Dès lors la Cour d’appel de Paris infirme le jugement rendu en Première instance et ce qu’elle déclare les juridictions françaises compétentes à connaître le litige et renvoi les parties devant le Tribunal de commerce de Paris.  

Cet arrêt s’inscrit dans le contexte du Droit International Privé commun français c’est-à-dire portant sur les règles applicables par le juge français pour connaître de sa compétence dans un litige internationale lorsqu’aucune convention internationale ne revendique son application. 

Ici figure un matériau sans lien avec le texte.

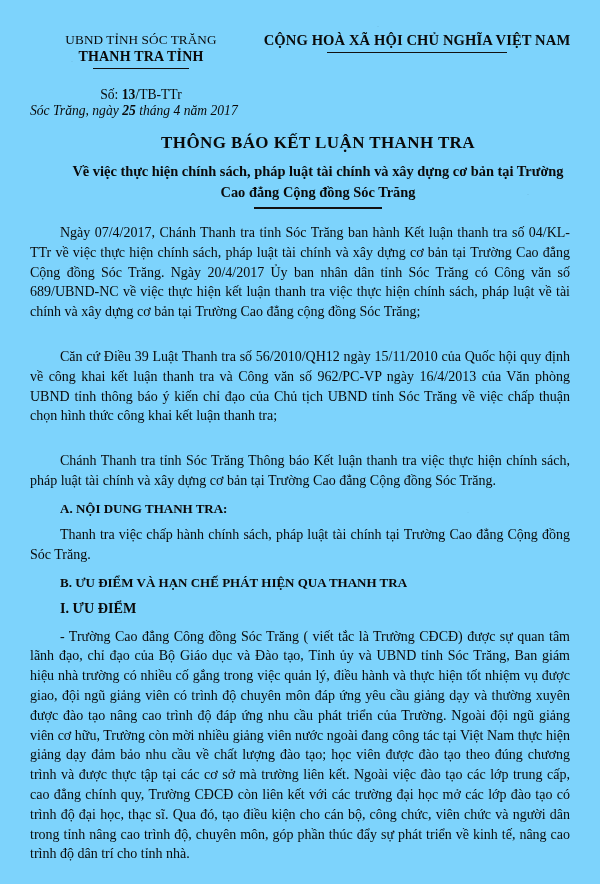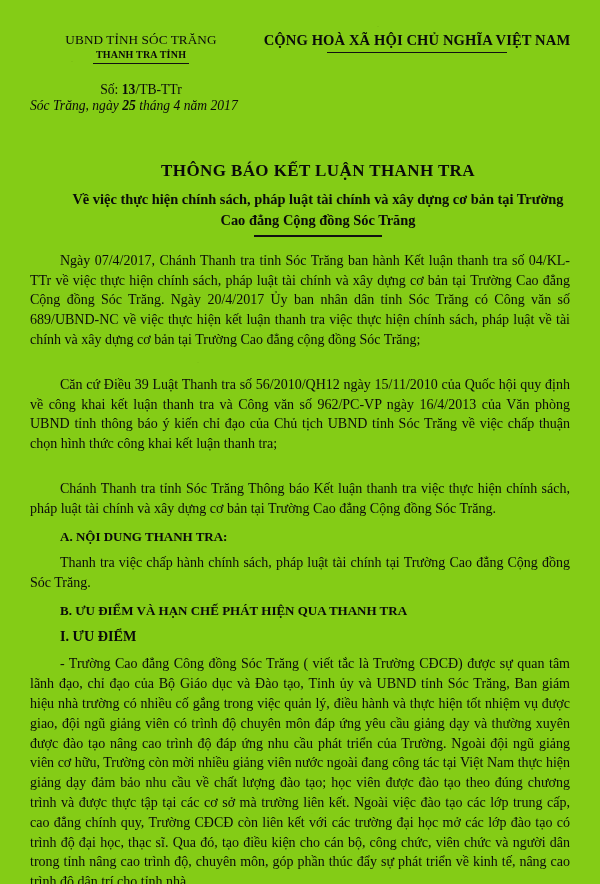--- a/index.html
+++ b/index.html
@@ -14,21 +14,21 @@
     overflow: hidden;
     font-family: "Liberation Serif", "DejaVu Serif", serif;
     color: #0a0a0a;
     position: relative;
   }
 
   .page {
     position: relative;
     width: 600px;
     height: 884px;
-    background: #84cc16;
+    background: #7dd3fc;
     box-sizing: border-box;
     padding: 0;
   }
 
   
   .scan-noise {
     position: absolute;
     inset: 0;
     pointer-events: none;
     opacity: .30;
@@ -59,21 +59,21 @@
   }
 
   .org-line1 {
     font-size: 13.2px;
     letter-spacing: .1px;
     line-height: 1.18;
     white-space: nowrap;
   }
   .org-line2 {
     font-weight: bold;
-    font-size: 10px;
+    font-size: 14px;
     line-height: 1.3;
     letter-spacing: .2px;
     white-space: nowrap;
   }
   .rule-short {
     width: 96px;
     height: 1.6px;
     background: #111;
     margin: 2px auto 0 auto;
   }
@@ -117,21 +117,21 @@
     font-style: italic;
     font-size: 13.6px;
     white-space: nowrap;
     padding-left: 4px;
   }
   .doc-place b { font-weight: bold; font-style: italic; }
 
   
   .title-block {
     text-align: center;
-    margin-top: 46px;
+    margin-top: 13px;
     padding-left: 36px;
   }
   .doc-title {
     font-weight: bold;
     font-size: 17px;
     letter-spacing: .4px;
     line-height: 1.3;
   }
   .doc-subtitle {
     font-weight: bold;

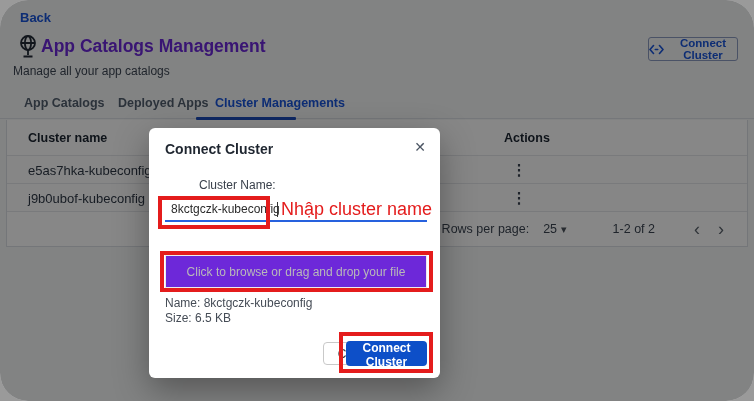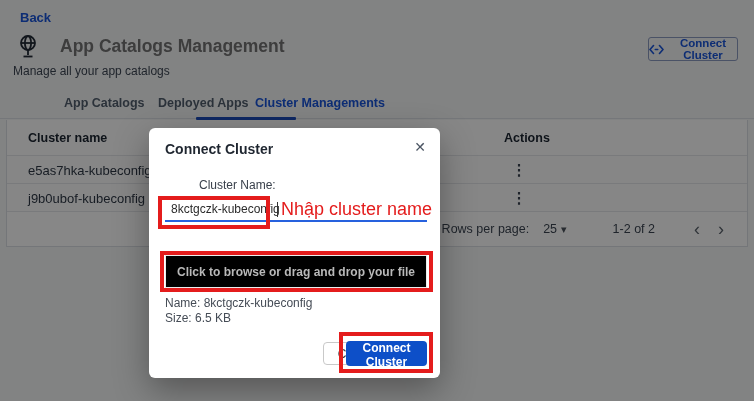--- a/index.html
+++ b/index.html
@@ -1,33 +1,33 @@
 <!DOCTYPE html>
 <html><head>
 <meta charset="utf-8">
 <style>
   * { margin:0; padding:0; box-sizing:border-box; }
   html,body { width:754px; height:401px; overflow:hidden; }
   body { font-family:"Liberation Sans", sans-serif; background:#9a9a9a; }
-  #stage { position:relative; width:754px; height:401px; background:#f6f7f8; overflow:hidden; }
+  #stage { position:relative; width:754px; height:401px; background:#f6f7f8; overflow:hidden;border-radius:28px; }
 
   
   .back-link { position:absolute; left:20px; top:10px; font-size:13px; font-weight:700; color:#1a56db; cursor:pointer; }
   .title-icon { position:absolute; left:16px; top:34px; width:24px; height:26px; color:#222b36; }
-  .page-title { position:absolute; left:60px; top:36px; font-size:17.5px; font-weight:700; color:#737373; }
+  .page-title { position:absolute; left:41px; top:36px; font-size:17.5px; font-weight:700; color:#6d28d9; }
   .page-subtitle { position:absolute; left:13px; top:64px; font-size:12px; color:#3d4754; }
   .connect-outline-btn { position:absolute; left:648px; top:37px; width:90px; height:24px;
       border:1px solid #8d9cc0; border-radius:3px; background:transparent;
       display:flex; align-items:center; justify-content:center; gap:5px;
       color:#1a56db; font-size:11.5px; font-weight:600; cursor:pointer; }
   .connect-outline-btn svg { display:block; }
 
   
   .tabs { position:absolute; left:0; top:96px; width:754px; height:23px; border-bottom:1px solid #dde1e6; }
-  .tab { position:absolute; top:0; font-size:12.5px; font-weight:600; color:#525f6e; cursor:pointer; white-space:nowrap;margin-left:40px; }
+  .tab { position:absolute; top:0; font-size:12.5px; font-weight:600; color:#525f6e; cursor:pointer; white-space:nowrap; }
   .tab.active { color:#1a56db; }
   .tab-underline { position:absolute; left:196px; top:21px; width:100px; height:3px; background:#1c4dbb; border-radius:1px; }
 
   
   .card { position:absolute; left:6px; top:120px; width:742px; height:127px; background:#ffffff;
       border:1px solid #dcdfe4; border-top:none; }
   .t-header { position:absolute; left:0; top:0; width:100%; height:36px; border-bottom:1px solid #e4e7ea; }
   .col-name-h { position:absolute; left:21px; top:11px; font-size:12.5px; font-weight:700; color:#1b2430; }
   .col-actions-h { position:absolute; left:497px; top:11px; font-size:12.5px; font-weight:700; color:#1b2430; }
   .t-row { position:absolute; left:0; width:100%; height:28px; border-bottom:1px solid #e4e7ea; background:#fdfdfe; }
@@ -51,22 +51,22 @@
       border-radius:6px; box-shadow:0 12px 34px rgba(0,0,0,0.35); z-index:20; }
   .modal-title { position:absolute; left:16px; top:13px; font-size:14px; font-weight:700; color:#1f2630; }
   .modal-close { position:absolute; right:14px; top:11px; font-size:14px; color:#4b5563; cursor:pointer; }
   .field-label { position:absolute; left:16px; font-size:12px; color:#39404b; }
   .lbl-name { top:50px;margin-left:34px; }
   .lbl-config { top:101px; }
   .cluster-input { position:absolute; left:16px; top:69px; width:262px; height:25px;
       border:none; border-bottom:2px solid #2661de; background:#fff;
       font-family:"Liberation Sans", sans-serif; font-size:12px; color:#2b2b2b; padding:0 6px; outline:none; }
   .input-caret { position:absolute; left:128px; top:74px; width:1px; height:15px; background:#333; }
-  .dropzone { position:absolute; left:16px; top:127px; width:262px; height:33px; background:#000000;
-      border:1px solid #ececec; display:flex; align-items:center; justify-content:center; cursor:pointer;font-weight:bold; }
+  .dropzone { position:absolute; left:16px; top:127px; width:262px; height:33px; background:#6d28d9;
+      border:1px solid #ececec; display:flex; align-items:center; justify-content:center; cursor:pointer; }
   .dropzone-text { font-size:12px; color:#b9b9b9; }
   .file-meta { position:absolute; left:16px; font-size:12px; color:#454c56; }
   .file-name { top:168px; }
   .file-size { top:183px; }
   .cancel-btn { position:absolute; left:137px; top:214px; width:67px; height:23px; background:#fff;
       border:1px solid #c9c9c9; border-radius:4px; font-family:"Liberation Sans", sans-serif;
       font-size:12px; color:#32373e; cursor:pointer;margin-left:37px; }
   .submit-btn { position:absolute; left:197px; top:213px; width:81px; height:25px; background:#0d4fc8;
       border:none; border-radius:4px; font-family:"Liberation Sans", sans-serif;
       font-size:12px; font-weight:700; color:#ffffff; cursor:pointer; }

Alors que cet arrêt s’inscrit donc en dehors du champ d’application du règlement Bruxelles I bis, la Cour d’appel de Paris fait le choix surprenant de calquer ici le mode de réflexion adopté par les magistrats dans l’arrêt Granarolo portant sur le Droit International Privé conventionnel de la compétence internationale. 
De sorte que la Cour d’appel de Paris tranche directement en faveur de la nature contractuelle de l’action. 

Or, la question de la nature délictuelle ou contractuelle de l’action indemnitaire pour rupture brutale des relations commerciales établies est légitime à bien des égards : la question n’est pas tranchée en Droit International Privé ; la portée de l’arrêt Granarolo est limitée au Droit International Privé conventionnel et au conflit de juridiction (CA Paris, 1 er décembre 2021, n°20/07092 ; la qualification de lois de police de l’article L.442-1 II du code de commerce n’est pas tranchée et elle est un argument de plus en faveur de la nature délictuelle de l’action.)